Exercise brief
Search the records for the string "Familiar" and copy every line in which it appears.

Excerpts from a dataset
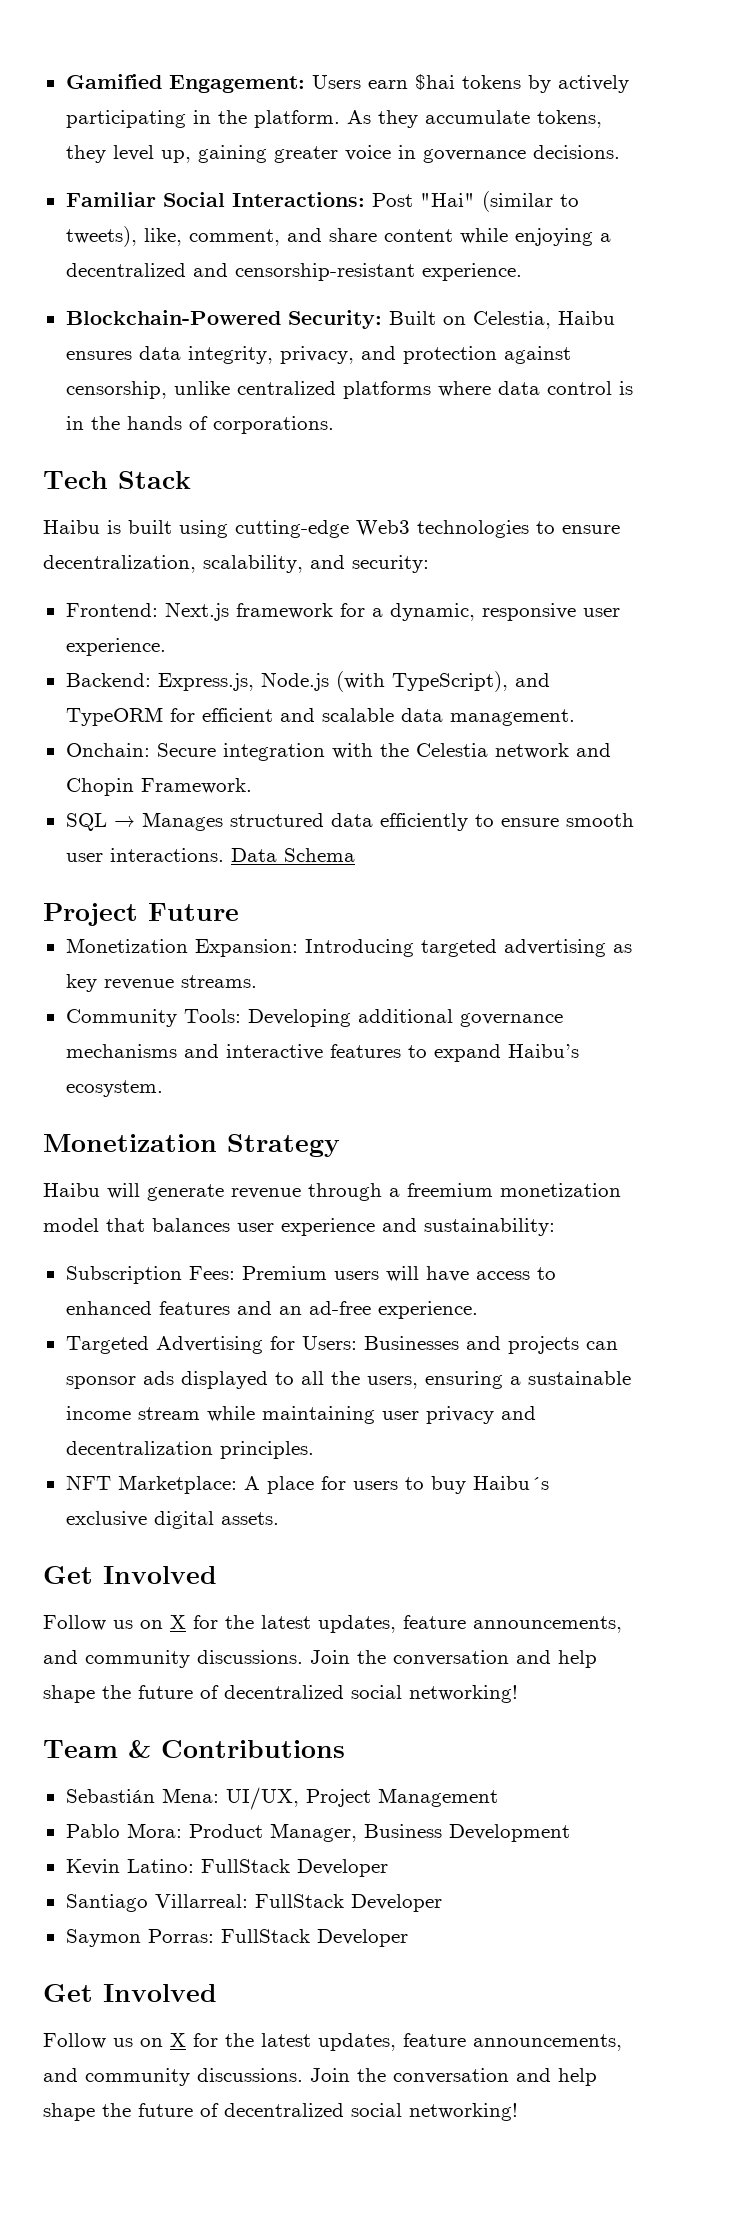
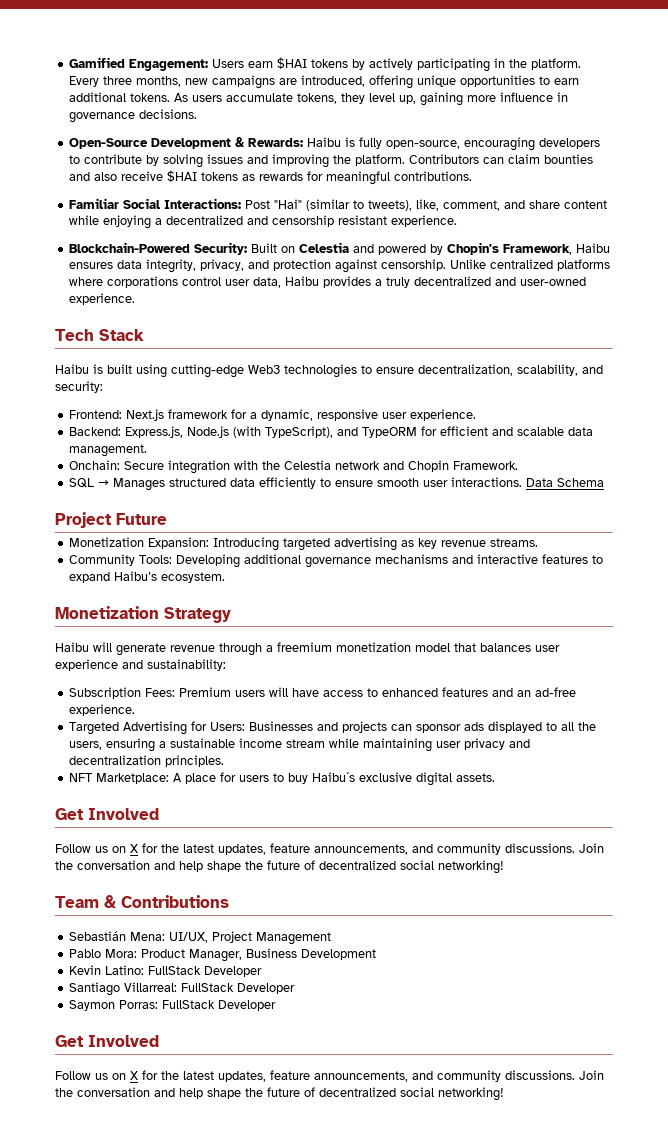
- Gamified Engagement: Users earn $hai tokens by actively participating in the platform.
+ Gamified Engagement: Users earn $HAI tokens by actively participating in the platform.
- As they accumulate tokens, they level up, gaining greater voice in governance decisions.
+ Every three months, new campaigns are introduced, offering unique opportunities to earn additional tokens. As users accumulate tokens, they level up, gaining more influence in governance decisions.
+ Open-Source Development & Rewards: Haibu is fully open-source, encouraging developers to contribute by solving issues and improving the platform. Contributors can claim bounties and also receive $HAI tokens as rewards for meaningful contributions.
- Familiar Social Interactions: Post "Hai" (similar to tweets), like, comment, and share content while enjoying a decentralized and censorship-resistant experience.
+ Familiar Social Interactions: Post "Hai" (similar to tweets), like, comment, and share content while enjoying a decentralized and censorship resistant experience.
- Blockchain-Powered Security: Built on Celestia, Haibu ensures data integrity, privacy, and protection against censorship, unlike centralized platforms where data control is in the hands of corporations.
+ Blockchain-Powered Security: Built on Celestia and powered by Chopin's Framework, Haibu ensures data integrity, privacy, and protection against censorship. Unlike centralized platforms where corporations control user data, Haibu provides a truly decentralized and user-owned experience.

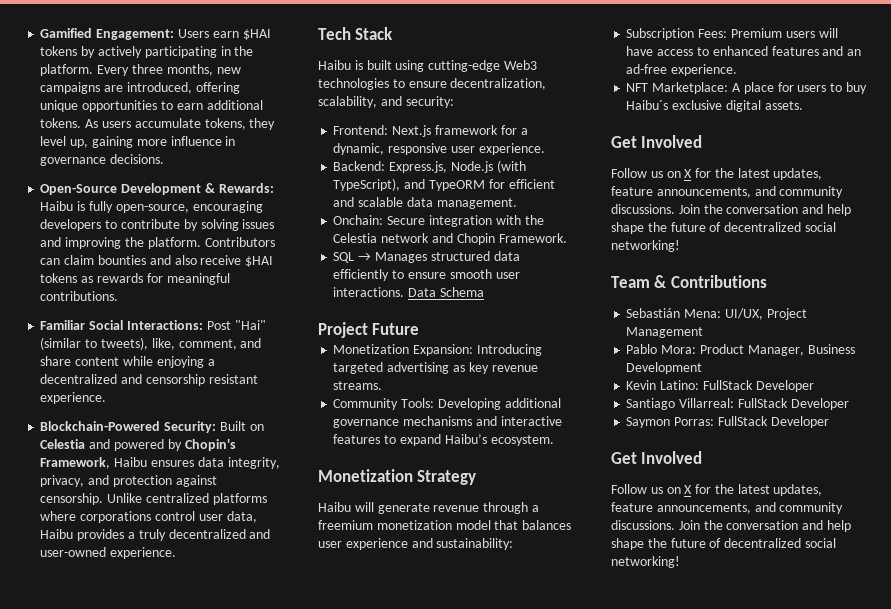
- Targeted Advertising for Users: Businesses and projects can sponsor ads displayed to all the users, ensuring a sustainable income stream while maintaining user privacy and decentralization principles.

Your response
- Familiar Social Interactions: Post "Hai" (similar to tweets), like, comment, and share content while enjoying a decentralized and censorship-resistant experience.
+ Familiar Social Interactions: Post "Hai" (similar to tweets), like, comment, and share content while enjoying a decentralized and censorship resistant experience.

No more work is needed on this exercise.